Modification records:
----------------
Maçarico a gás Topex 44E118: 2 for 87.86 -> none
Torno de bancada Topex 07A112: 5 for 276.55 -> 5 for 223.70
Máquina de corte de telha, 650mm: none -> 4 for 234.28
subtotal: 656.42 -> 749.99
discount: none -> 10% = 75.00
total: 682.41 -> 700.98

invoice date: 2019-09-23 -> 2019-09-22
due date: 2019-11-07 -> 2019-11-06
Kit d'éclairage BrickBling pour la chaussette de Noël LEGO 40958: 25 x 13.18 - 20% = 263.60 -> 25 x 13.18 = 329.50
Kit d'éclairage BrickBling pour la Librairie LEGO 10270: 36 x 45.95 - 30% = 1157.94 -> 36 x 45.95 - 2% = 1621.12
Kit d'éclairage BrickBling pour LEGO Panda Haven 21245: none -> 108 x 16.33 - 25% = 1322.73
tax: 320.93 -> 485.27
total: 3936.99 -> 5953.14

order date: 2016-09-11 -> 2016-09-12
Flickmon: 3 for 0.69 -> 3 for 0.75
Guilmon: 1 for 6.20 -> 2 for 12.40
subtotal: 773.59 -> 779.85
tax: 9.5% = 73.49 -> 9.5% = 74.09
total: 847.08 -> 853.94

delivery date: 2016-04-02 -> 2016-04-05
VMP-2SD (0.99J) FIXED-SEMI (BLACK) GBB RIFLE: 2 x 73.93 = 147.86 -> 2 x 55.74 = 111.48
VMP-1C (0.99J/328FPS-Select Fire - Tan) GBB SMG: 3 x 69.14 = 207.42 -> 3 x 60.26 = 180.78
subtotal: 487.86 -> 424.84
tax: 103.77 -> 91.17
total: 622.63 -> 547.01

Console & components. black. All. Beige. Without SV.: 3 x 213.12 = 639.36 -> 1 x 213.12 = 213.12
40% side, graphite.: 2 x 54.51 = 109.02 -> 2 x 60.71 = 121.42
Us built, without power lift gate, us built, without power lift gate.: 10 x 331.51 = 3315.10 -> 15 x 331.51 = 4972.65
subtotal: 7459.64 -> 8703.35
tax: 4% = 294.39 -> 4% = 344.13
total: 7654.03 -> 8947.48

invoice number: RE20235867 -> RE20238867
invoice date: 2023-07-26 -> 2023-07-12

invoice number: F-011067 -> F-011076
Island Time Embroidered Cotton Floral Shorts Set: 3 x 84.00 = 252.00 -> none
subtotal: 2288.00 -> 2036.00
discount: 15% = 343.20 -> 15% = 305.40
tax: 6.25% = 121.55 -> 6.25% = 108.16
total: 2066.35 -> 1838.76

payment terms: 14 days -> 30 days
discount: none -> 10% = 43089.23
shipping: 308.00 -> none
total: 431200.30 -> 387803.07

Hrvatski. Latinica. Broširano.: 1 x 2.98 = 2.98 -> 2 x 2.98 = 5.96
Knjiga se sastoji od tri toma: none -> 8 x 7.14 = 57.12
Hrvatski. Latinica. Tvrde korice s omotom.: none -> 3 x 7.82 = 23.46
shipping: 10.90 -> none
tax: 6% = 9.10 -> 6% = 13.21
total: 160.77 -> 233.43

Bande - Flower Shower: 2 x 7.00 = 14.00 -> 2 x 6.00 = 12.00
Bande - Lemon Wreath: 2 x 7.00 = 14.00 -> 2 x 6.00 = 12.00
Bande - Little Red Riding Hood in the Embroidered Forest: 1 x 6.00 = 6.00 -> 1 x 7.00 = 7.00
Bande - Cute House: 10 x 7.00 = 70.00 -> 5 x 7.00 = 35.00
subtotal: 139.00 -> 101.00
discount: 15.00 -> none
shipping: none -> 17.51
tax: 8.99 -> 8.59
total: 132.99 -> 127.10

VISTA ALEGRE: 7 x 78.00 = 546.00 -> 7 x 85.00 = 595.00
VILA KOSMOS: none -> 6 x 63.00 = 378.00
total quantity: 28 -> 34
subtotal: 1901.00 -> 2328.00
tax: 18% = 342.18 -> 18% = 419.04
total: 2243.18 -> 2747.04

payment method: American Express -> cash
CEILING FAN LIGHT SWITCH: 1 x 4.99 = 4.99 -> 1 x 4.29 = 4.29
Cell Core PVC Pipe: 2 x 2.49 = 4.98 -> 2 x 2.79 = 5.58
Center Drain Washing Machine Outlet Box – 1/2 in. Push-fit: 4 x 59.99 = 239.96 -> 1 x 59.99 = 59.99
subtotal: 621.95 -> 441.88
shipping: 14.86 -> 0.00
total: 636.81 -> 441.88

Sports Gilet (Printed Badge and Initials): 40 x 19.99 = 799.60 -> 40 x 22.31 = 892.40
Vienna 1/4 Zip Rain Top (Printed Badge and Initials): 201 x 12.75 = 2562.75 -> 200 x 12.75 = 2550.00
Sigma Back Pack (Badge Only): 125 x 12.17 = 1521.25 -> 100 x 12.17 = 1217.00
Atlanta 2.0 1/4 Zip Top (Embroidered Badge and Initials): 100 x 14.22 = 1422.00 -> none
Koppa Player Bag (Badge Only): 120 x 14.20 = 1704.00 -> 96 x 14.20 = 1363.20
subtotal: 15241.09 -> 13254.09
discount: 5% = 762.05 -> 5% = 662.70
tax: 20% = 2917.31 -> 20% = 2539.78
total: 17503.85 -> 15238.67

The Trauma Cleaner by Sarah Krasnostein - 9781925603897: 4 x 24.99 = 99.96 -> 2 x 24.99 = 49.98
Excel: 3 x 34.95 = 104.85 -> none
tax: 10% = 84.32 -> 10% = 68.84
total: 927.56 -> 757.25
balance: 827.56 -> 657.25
----------------
Each line of the data has to be written out exactly as it appears.

Maçarico a gás Topex 44E118: 2 for 87.86 -> none
Torno de bancada Topex 07A112: 5 for 276.55 -> 5 for 223.70
Máquina de corte de telha, 650mm: none -> 4 for 234.28
subtotal: 656.42 -> 749.99
discount: none -> 10% = 75.00
total: 682.41 -> 700.98

invoice date: 2019-09-23 -> 2019-09-22
due date: 2019-11-07 -> 2019-11-06
Kit d'éclairage BrickBling pour la chaussette de Noël LEGO 40958: 25 x 13.18 - 20% = 263.60 -> 25 x 13.18 = 329.50
Kit d'éclairage BrickBling pour la Librairie LEGO 10270: 36 x 45.95 - 30% = 1157.94 -> 36 x 45.95 - 2% = 1621.12
Kit d'éclairage BrickBling pour LEGO Panda Haven 21245: none -> 108 x 16.33 - 25% = 1322.73
tax: 320.93 -> 485.27
total: 3936.99 -> 5953.14

order date: 2016-09-11 -> 2016-09-12
Flickmon: 3 for 0.69 -> 3 for 0.75
Guilmon: 1 for 6.20 -> 2 for 12.40
subtotal: 773.59 -> 779.85
tax: 9.5% = 73.49 -> 9.5% = 74.09
total: 847.08 -> 853.94

delivery date: 2016-04-02 -> 2016-04-05
VMP-2SD (0.99J) FIXED-SEMI (BLACK) GBB RIFLE: 2 x 73.93 = 147.86 -> 2 x 55.74 = 111.48
VMP-1C (0.99J/328FPS-Select Fire - Tan) GBB SMG: 3 x 69.14 = 207.42 -> 3 x 60.26 = 180.78
subtotal: 487.86 -> 424.84
tax: 103.77 -> 91.17
total: 622.63 -> 547.01

Console & components. black. All. Beige. Without SV.: 3 x 213.12 = 639.36 -> 1 x 213.12 = 213.12
40% side, graphite.: 2 x 54.51 = 109.02 -> 2 x 60.71 = 121.42
Us built, without power lift gate, us built, without power lift gate.: 10 x 331.51 = 3315.10 -> 15 x 331.51 = 4972.65
subtotal: 7459.64 -> 8703.35
tax: 4% = 294.39 -> 4% = 344.13
total: 7654.03 -> 8947.48

invoice number: RE20235867 -> RE20238867
invoice date: 2023-07-26 -> 2023-07-12

invoice number: F-011067 -> F-011076
Island Time Embroidered Cotton Floral Shorts Set: 3 x 84.00 = 252.00 -> none
subtotal: 2288.00 -> 2036.00
discount: 15% = 343.20 -> 15% = 305.40
tax: 6.25% = 121.55 -> 6.25% = 108.16
total: 2066.35 -> 1838.76

payment terms: 14 days -> 30 days
discount: none -> 10% = 43089.23
shipping: 308.00 -> none
total: 431200.30 -> 387803.07

Hrvatski. Latinica. Broširano.: 1 x 2.98 = 2.98 -> 2 x 2.98 = 5.96
Knjiga se sastoji od tri toma: none -> 8 x 7.14 = 57.12
Hrvatski. Latinica. Tvrde korice s omotom.: none -> 3 x 7.82 = 23.46
shipping: 10.90 -> none
tax: 6% = 9.10 -> 6% = 13.21
total: 160.77 -> 233.43

Bande - Flower Shower: 2 x 7.00 = 14.00 -> 2 x 6.00 = 12.00
Bande - Lemon Wreath: 2 x 7.00 = 14.00 -> 2 x 6.00 = 12.00
Bande - Little Red Riding Hood in the Embroidered Forest: 1 x 6.00 = 6.00 -> 1 x 7.00 = 7.00
Bande - Cute House: 10 x 7.00 = 70.00 -> 5 x 7.00 = 35.00
subtotal: 139.00 -> 101.00
discount: 15.00 -> none
shipping: none -> 17.51
tax: 8.99 -> 8.59
total: 132.99 -> 127.10

VISTA ALEGRE: 7 x 78.00 = 546.00 -> 7 x 85.00 = 595.00
VILA KOSMOS: none -> 6 x 63.00 = 378.00
total quantity: 28 -> 34
subtotal: 1901.00 -> 2328.00
tax: 18% = 342.18 -> 18% = 419.04
total: 2243.18 -> 2747.04

payment method: American Express -> cash
CEILING FAN LIGHT SWITCH: 1 x 4.99 = 4.99 -> 1 x 4.29 = 4.29
Cell Core PVC Pipe: 2 x 2.49 = 4.98 -> 2 x 2.79 = 5.58
Center Drain Washing Machine Outlet Box – 1/2 in. Push-fit: 4 x 59.99 = 239.96 -> 1 x 59.99 = 59.99
subtotal: 621.95 -> 441.88
shipping: 14.86 -> 0.00
total: 636.81 -> 441.88

Sports Gilet (Printed Badge and Initials): 40 x 19.99 = 799.60 -> 40 x 22.31 = 892.40
Vienna 1/4 Zip Rain Top (Printed Badge and Initials): 201 x 12.75 = 2562.75 -> 200 x 12.75 = 2550.00
Sigma Back Pack (Badge Only): 125 x 12.17 = 1521.25 -> 100 x 12.17 = 1217.00
Atlanta 2.0 1/4 Zip Top (Embroidered Badge and Initials): 100 x 14.22 = 1422.00 -> none
Koppa Player Bag (Badge Only): 120 x 14.20 = 1704.00 -> 96 x 14.20 = 1363.20
subtotal: 15241.09 -> 13254.09
discount: 5% = 762.05 -> 5% = 662.70
tax: 20% = 2917.31 -> 20% = 2539.78
total: 17503.85 -> 15238.67

The Trauma Cleaner by Sarah Krasnostein - 9781925603897: 4 x 24.99 = 99.96 -> 2 x 24.99 = 49.98
Excel: 3 x 34.95 = 104.85 -> none
tax: 10% = 84.32 -> 10% = 68.84
total: 927.56 -> 757.25
balance: 827.56 -> 657.25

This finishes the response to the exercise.